### What to do
Going down the listing below, print exactly each line from the one with "- # Clone the repository" up to and including the one with "- npm install", and skip the rest.

=== Exercise material ===

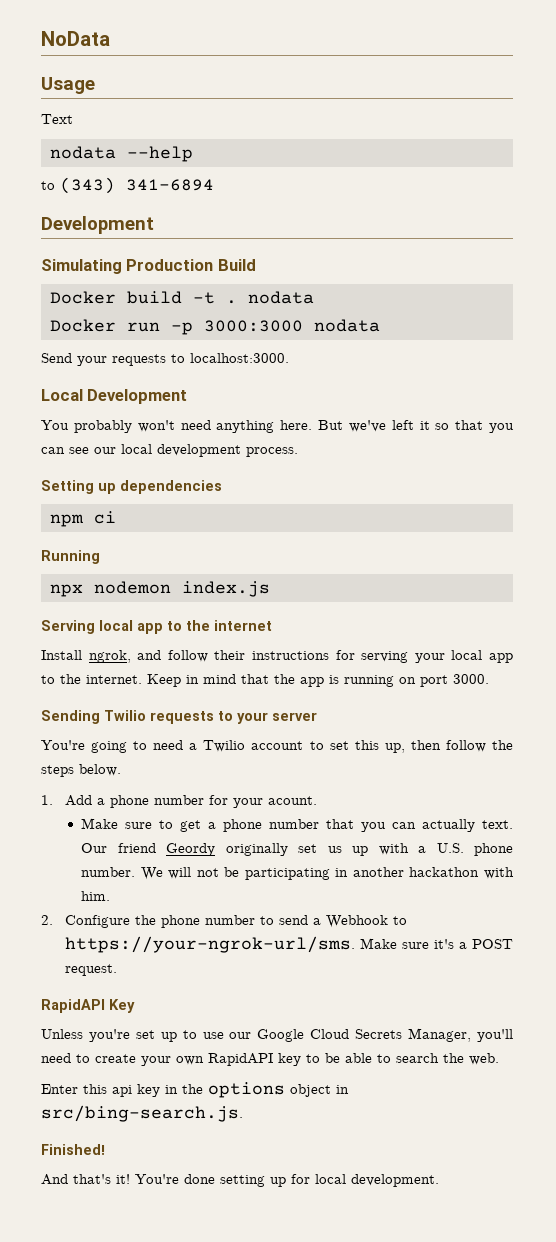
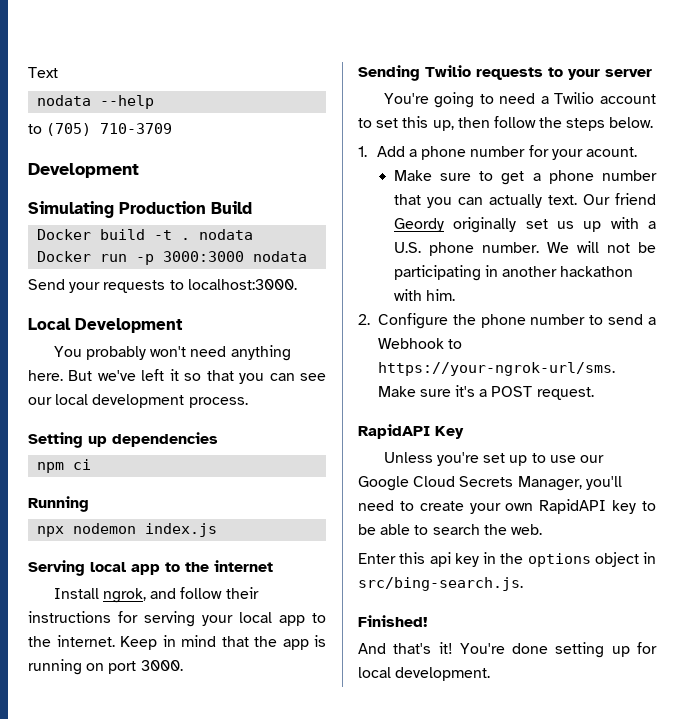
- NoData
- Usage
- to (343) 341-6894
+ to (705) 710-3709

===
=== Exercise material ===

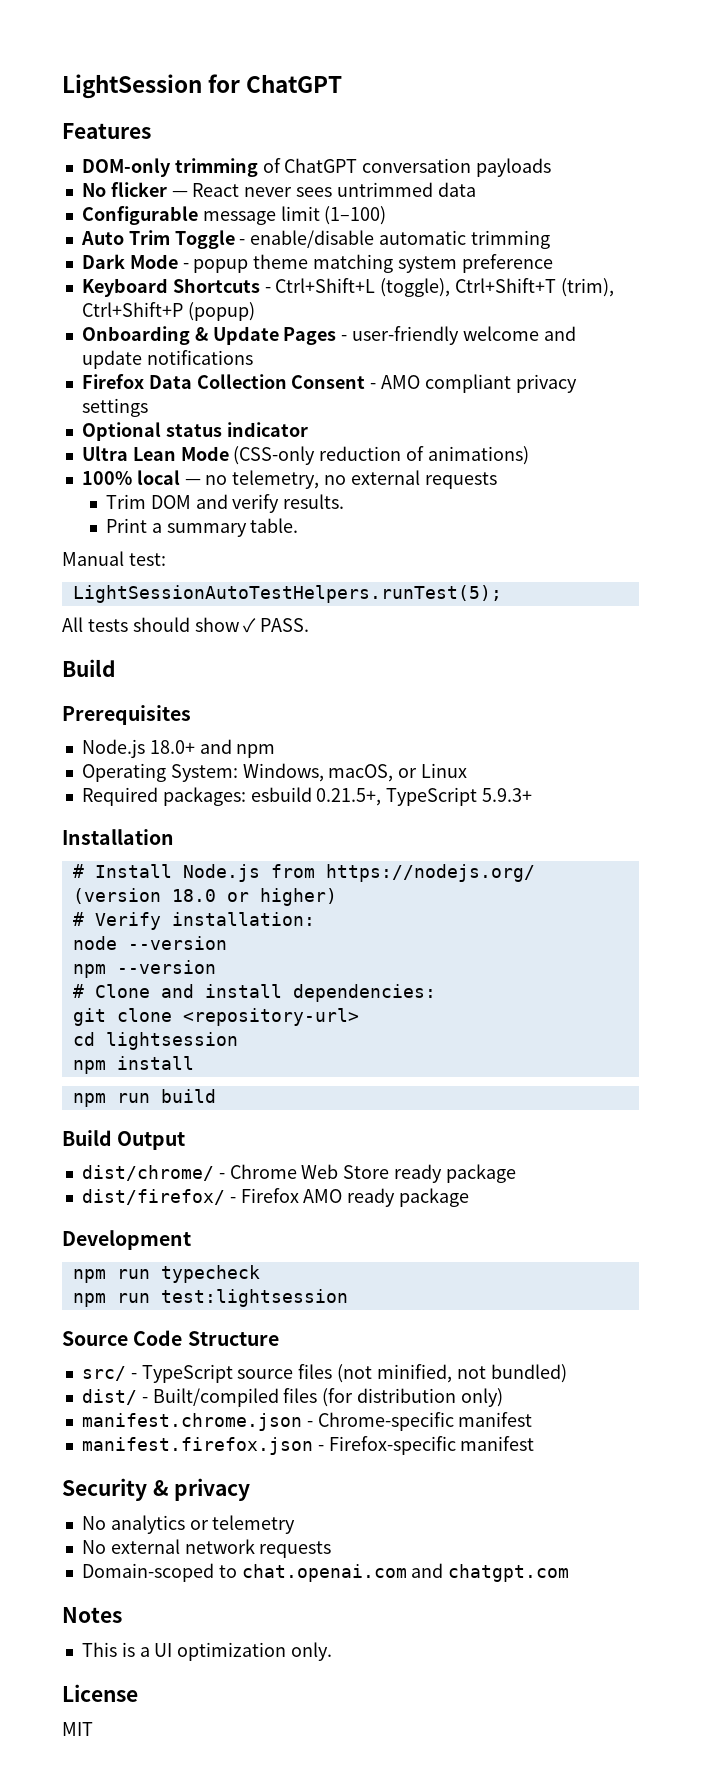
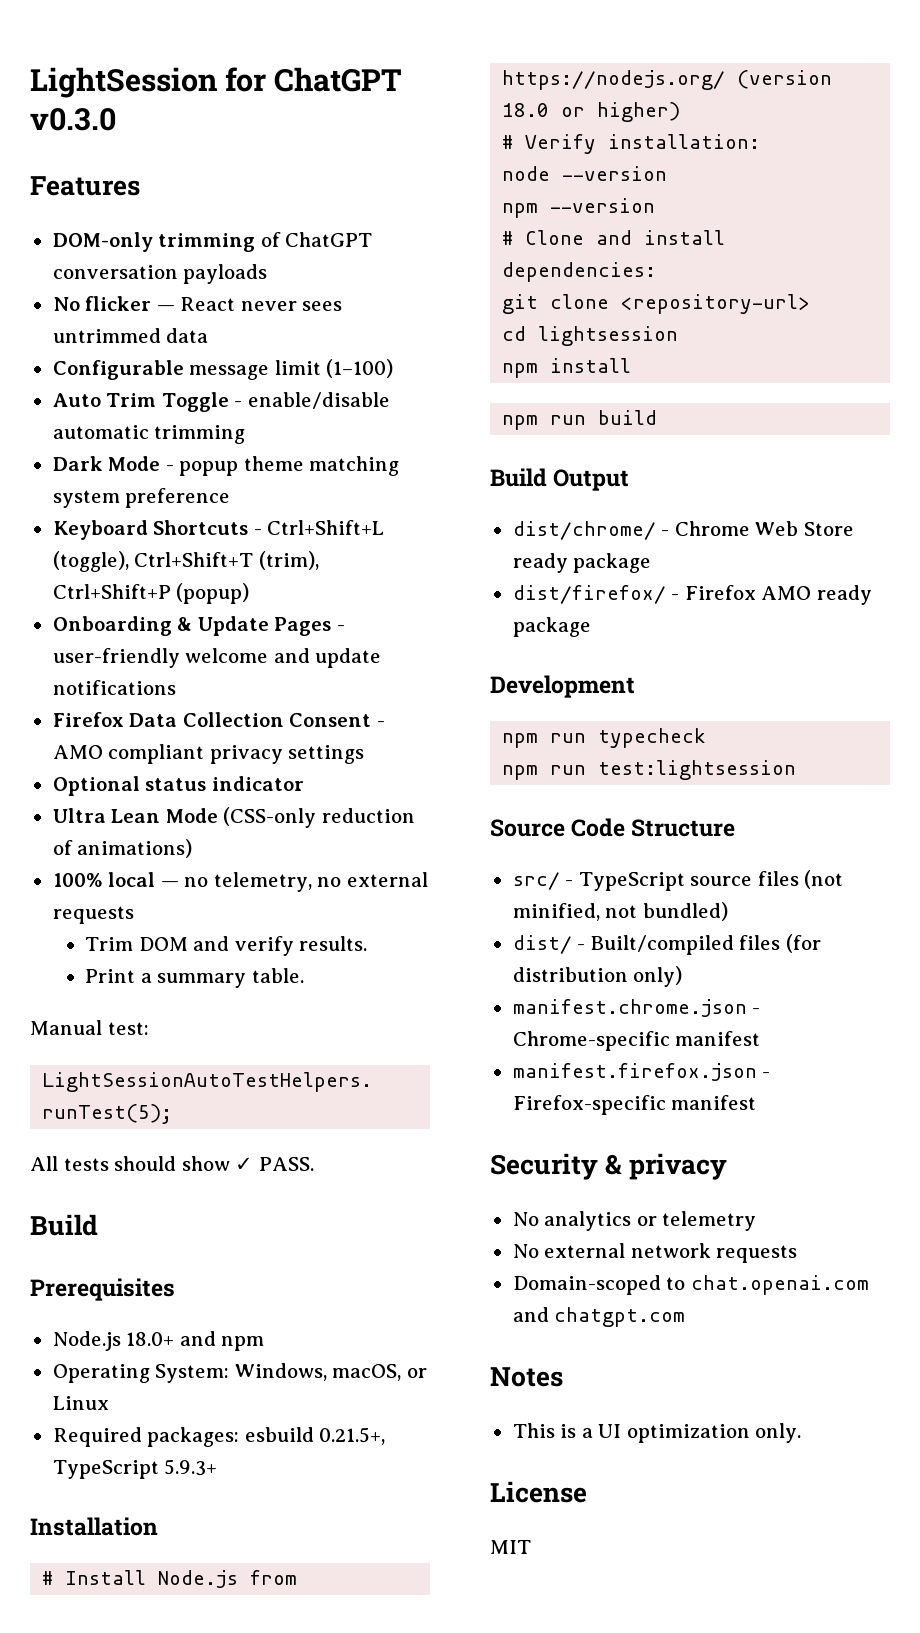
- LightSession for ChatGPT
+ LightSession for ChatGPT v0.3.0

===
=== Exercise material ===

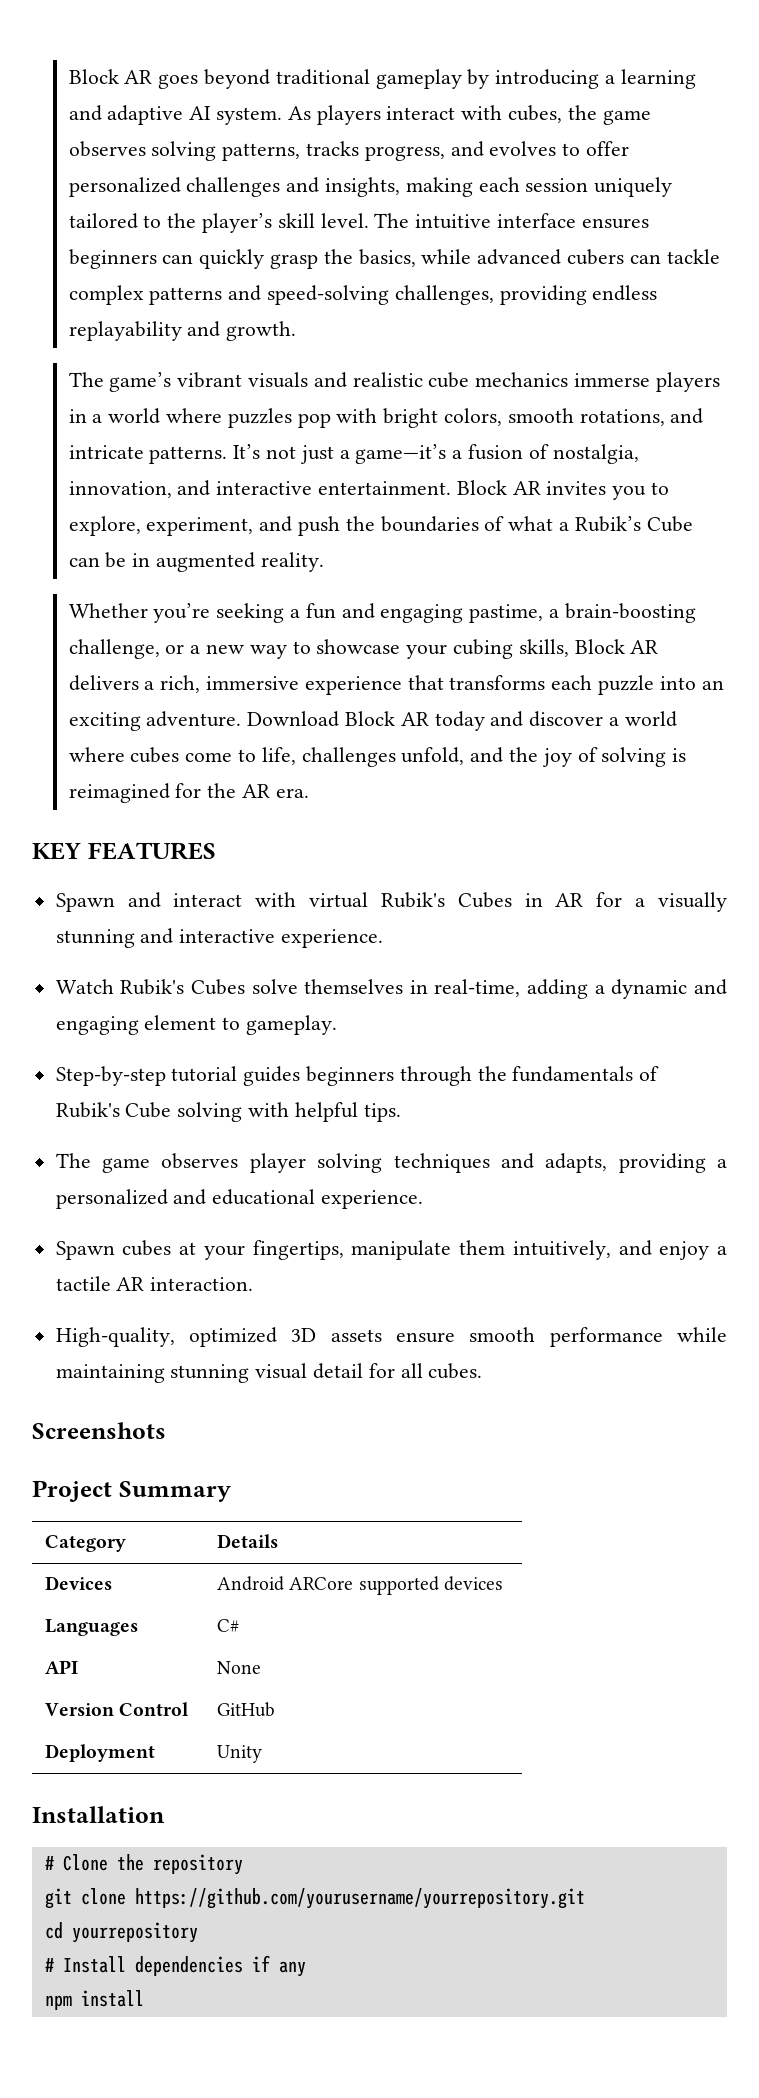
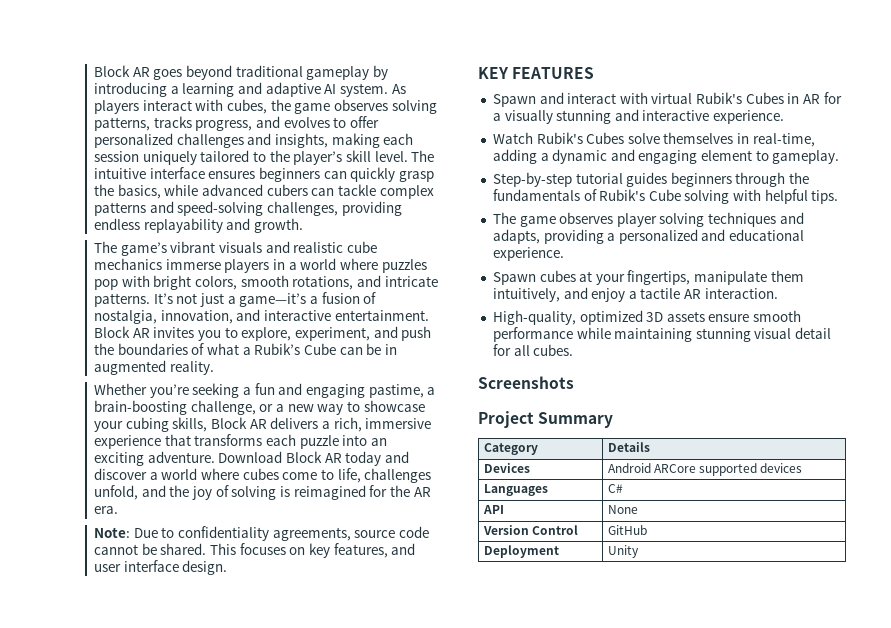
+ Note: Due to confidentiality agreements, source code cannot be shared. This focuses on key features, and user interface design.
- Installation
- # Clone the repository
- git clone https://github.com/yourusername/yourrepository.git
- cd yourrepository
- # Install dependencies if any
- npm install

===

### Expected answer
- # Clone the repository
- git clone https://github.com/yourusername/yourrepository.git
- cd yourrepository
- # Install dependencies if any
- npm install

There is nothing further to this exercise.